Town & County
2026 Candidate Profile: School board president Meredith Reed eyes District 5 council seat

Meredith Reed, who currently serves as president of the Park City Board of Education, is running for the District 5 council seat. Photo: Meredith Reed
SUMMIT COUNTY, Utah — Meredith Reed has spent the past several years at the center of some of Park City School District’s most turbulent moments. Now she’s asking voters in Summit County’s District 5 to trust that what she learned there has prepared her for a seat on the county council.
Reed, who serves as president of the Park City Board of Education, is running in the new district-based race that covers Jeremy Ranch, Pinebrook, and Summit Park — communities she knows firsthand. She and her husband, a retired Army colonel, first rented in Pinebrook when they arrived in Park City in 2009, eventually bought in Jeremy Ranch, and returned there permanently after years of moving with the military.
“This is where I want to be,” she said. “I love this community, and I believe deeply in public service.”
Housing, transportation, and the question of balance
Reed said her campaign priorities — housing, transportation, and future planning — are difficult to separate because they’re deeply connected. Pressed to choose one, she landed on housing.
“In order to have a robust and vital community, we need the people that work here, and as much as possible want to live here, to have housing that’s accessible to them,” she said. “Without that, our community suffers in a lot of ways.”
She specified that need-restricted ownership housing, not just rentals, must be part of the solution—an area she said many communities are still working to figure out.
On transportation and development pressure, Reed said she hears District 5 residents grappling with the same tension she’s felt personally: the desire for more housing for people who live and work here, balanced against not losing what drew people to the community in the first place.
She also addressed the potential conflict between her real estate work and land use decisions directly. “I’m not a developer,” she said. “I’m just as mindful of it as everyone else is. I don’t want to lose the things that we love here.”
On district representation
Reed said she was not personally in favor of moving from an at-large to a district-based council structure, though she acknowledged the decision wasn’t hers to make. She expects the shift will feel subtle at first, but predicts it will produce more parochial, district-focused representation over time as election cycles accumulate.
“The people who are elected are responsible to the voters who elected them,” she said. “I think we’ll see how that evolves.”
The school board record
Reed’s path to this candidacy runs directly through the Park City School District, and voters are likely to scrutinize that record.
The board she now leads has navigated a difficult few years. Former Superintendent Jill Gildea’s tenure ended amid community controversy, followed by an interim superintendent period and, separately, the departure of Chief Operating Officer Mike Tanner — the highest-paid COO in Utah’s K-12 system at the time, who was found to have been living in Chicago for part of the year. An external investigation later cited dishonesty as a possible cause for his termination.

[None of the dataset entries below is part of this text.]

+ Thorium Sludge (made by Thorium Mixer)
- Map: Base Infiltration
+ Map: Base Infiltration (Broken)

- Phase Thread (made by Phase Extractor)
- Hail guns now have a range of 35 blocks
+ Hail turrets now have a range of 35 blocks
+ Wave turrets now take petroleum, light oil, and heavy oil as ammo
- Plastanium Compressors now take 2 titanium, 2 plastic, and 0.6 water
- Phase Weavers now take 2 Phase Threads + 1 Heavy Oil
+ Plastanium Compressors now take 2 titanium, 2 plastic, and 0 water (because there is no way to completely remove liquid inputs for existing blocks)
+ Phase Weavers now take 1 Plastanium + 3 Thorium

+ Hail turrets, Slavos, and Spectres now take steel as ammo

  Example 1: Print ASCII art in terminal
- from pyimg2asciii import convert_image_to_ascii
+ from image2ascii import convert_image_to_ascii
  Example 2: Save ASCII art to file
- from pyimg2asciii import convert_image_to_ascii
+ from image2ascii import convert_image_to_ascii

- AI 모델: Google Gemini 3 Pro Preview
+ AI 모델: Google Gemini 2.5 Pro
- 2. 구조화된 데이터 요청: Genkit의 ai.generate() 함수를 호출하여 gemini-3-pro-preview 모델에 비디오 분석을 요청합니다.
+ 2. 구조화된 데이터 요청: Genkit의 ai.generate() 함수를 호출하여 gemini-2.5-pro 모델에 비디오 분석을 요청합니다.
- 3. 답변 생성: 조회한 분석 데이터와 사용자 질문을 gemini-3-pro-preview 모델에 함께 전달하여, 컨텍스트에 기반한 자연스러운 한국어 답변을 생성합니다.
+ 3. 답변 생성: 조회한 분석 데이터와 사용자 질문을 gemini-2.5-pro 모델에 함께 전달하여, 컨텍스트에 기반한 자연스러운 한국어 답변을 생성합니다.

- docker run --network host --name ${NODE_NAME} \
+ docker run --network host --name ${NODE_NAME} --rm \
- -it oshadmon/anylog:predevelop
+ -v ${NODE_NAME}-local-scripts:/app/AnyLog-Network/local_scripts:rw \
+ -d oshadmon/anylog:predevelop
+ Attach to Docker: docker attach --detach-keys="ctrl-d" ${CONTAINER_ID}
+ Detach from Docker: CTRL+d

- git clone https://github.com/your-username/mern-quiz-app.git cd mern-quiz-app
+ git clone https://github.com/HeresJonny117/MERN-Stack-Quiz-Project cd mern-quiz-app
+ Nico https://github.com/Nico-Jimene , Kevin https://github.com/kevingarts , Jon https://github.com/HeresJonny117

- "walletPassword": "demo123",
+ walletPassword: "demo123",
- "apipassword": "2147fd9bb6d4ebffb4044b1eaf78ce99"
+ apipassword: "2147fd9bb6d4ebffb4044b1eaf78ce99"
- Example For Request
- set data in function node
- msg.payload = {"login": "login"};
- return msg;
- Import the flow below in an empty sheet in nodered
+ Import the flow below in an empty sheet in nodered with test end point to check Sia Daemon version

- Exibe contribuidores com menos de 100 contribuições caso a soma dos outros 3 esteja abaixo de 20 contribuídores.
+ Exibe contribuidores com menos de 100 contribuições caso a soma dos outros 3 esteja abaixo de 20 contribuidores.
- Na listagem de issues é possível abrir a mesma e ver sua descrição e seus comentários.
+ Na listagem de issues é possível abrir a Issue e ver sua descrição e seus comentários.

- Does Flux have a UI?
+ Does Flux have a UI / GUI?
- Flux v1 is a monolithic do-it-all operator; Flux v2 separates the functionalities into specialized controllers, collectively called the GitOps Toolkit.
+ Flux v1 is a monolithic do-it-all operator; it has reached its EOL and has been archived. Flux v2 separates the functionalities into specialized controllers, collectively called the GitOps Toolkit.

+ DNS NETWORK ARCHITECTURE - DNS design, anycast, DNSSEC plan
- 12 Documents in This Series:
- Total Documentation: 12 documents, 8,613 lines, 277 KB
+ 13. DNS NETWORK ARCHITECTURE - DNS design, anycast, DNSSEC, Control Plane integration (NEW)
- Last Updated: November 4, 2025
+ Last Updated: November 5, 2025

Reed became board president in January 2025 and said her first priority was finding the right superintendent to stabilize the district. She credits that hire — Lyndsay Huntsman — as the turning point.
“I needed somebody that could hit the ground running, that knew where the deficits were with the community, that knew where the deficits were within the district — in terms of culture, in terms of communication, in terms of leadership priorities,” Reed said. “Lindsay has far exceeded what I hoped for.”
More recently, the district’s Treasure Mountain construction project drew state scrutiny. Utah regulators cited the district for an asbestos violation after demolition proceeded in areas where asbestos-containing materials had not been properly removed. Separately, a contractor discharged contaminated groundwater containing arsenic and lead into Silver Creek, a Class 1C waterway, without proper permits. Both incidents triggered state oversight and public concern.
Reed said the lesson she takes from it is the importance of communication. “You’re never going to get every single person to understand clearly what’s going on,” she said, “but as much as you can possibly do that — over-communicate about projects, about timelines, about goals — that helps make the whole thing successful. You want to have a community on your side.”
What she says she brings
Reed frames her candidacy around what she calls positive leadership — a philosophy she said she has pursued deliberately, through tools like CliftonStrengths assessments and years of managing complex organizations in the military and elected office.
“I know, and I believe, because I’ve seen it and lived it, the immense value and impact of positive leadership and relationships in governing,” she said. She pointed to the importance of building connections not just within Summit County but with other counties and with state legislators — an arena she said local government can’t afford to cede.
“We have a legislature that has demonstrated its willingness to make laws without input,” she said. “Saying ‘I’m going to take my ball and go home’ doesn’t help us. We have to find ways to build those connections.”
Editor’s note: This story is part of TownLift’s 2026 election coverage. TownLift is interviewing candidates across local races to help voters better understand the people seeking public office, their priorities, and their approach to governing ahead of the June primary election.